The reason for my sailing by this particular ship, and, indeed, rather suddenly, was that an old friend and Cornish cousin of Mr. Gundry, who had spent some years in California, was now returning to England by the Bridal Veil. This was Major Hockin, an officer of the British army, now on half-pay, and getting on in years. His wife was going home with him; for their children were married and settled in England, all but one, now in San Francisco. And that one being well placed in the firm of Heniker, Banks, and Co., had obtained for his father and mother passage upon favorable terms, which was, as we say, “an object to them.”

For the Major, though admirably connected (as his kinship to Colonel Gundry showed), and having a baronet not far off (if the twists of the world were set aside), also having served his country, and received a furrow on the top of his head, which made him brush his hair up, nevertheless, or all the more for that, was as poor as a British officer must be without official sesame. How he managed to feed and teach a large and not clever family, and train them all to fight their way in a battle worse than any of his own, and make gentlemen and ladies of them, whatever they did or wherever they went, he only knew, and his faithful wife, and the Lord who helps brave poverty. Of such things he never spoke, unless his temper was aroused by luxury and self-indulgence and laziness.

But now he was a little better off, through having his children off his hands, and by means of a little property left him by a distant relative. He was on his way home to see to this; and a better man never returned to England, after always standing up for her.

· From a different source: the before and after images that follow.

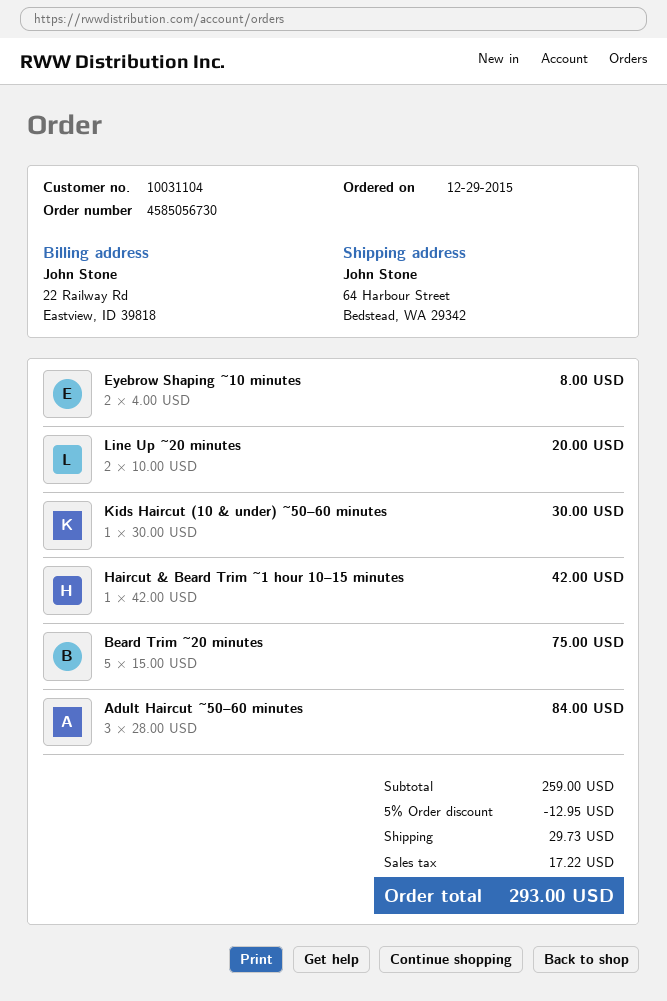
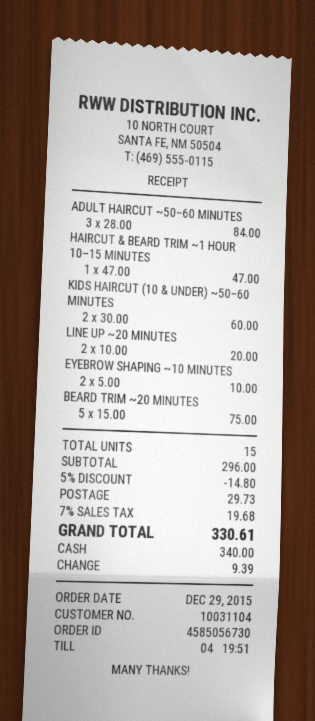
Eyebrow Shaping ~10 minutes: 2 x 4.00 = 8.00 -> 2 x 5.00 = 10.00
Kids Haircut (10 & under) ~50–60 minutes: 1 x 30.00 = 30.00 -> 2 x 30.00 = 60.00
Haircut & Beard Trim ~1 hour 10–15 minutes: 1 x 42.00 = 42.00 -> 1 x 47.00 = 47.00
subtotal: 259.00 -> 296.00
discount: 5% = 12.95 -> 5% = 14.80
tax: 17.22 -> 19.68
total: 293.00 -> 330.61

Being a child in the ways of the world, and accustomed to large people, I could not make out Major Hockin at first, and thought him no more than a little man with many peculiarities. For he was not so tall as myself, until he put his high-heeled boots on, and he made such a stir about trifles at which Uncle Sam would have only grunted, that I took him to be nothing more than a fidgety old campaigner. He wore a black-rimmed double eyeglass with blue side-lights at his temples, and his hat, from the shape of his forehead, hung back; he had narrow white wiry whiskers, and a Roman nose, and most prominent chin, and keen gray eyes with gingery brows, which contracted, like sharp little gables over them, whenever any thing displeased him. Rosy cheeks, tight-drawn, close-shaven, and gleaming with friction of yellow soap, added vigor to the general expression of his face, which was firm and quick and straightforward. The weather being warm, and the tropics close at hand, Major Hockin was dressed in a fine suit of Nankin, spruce and trim, and beautifully made, setting off his spare and active figure, which, though he was sixty-two years of age, seemed always to be ready for a game of leap-frog.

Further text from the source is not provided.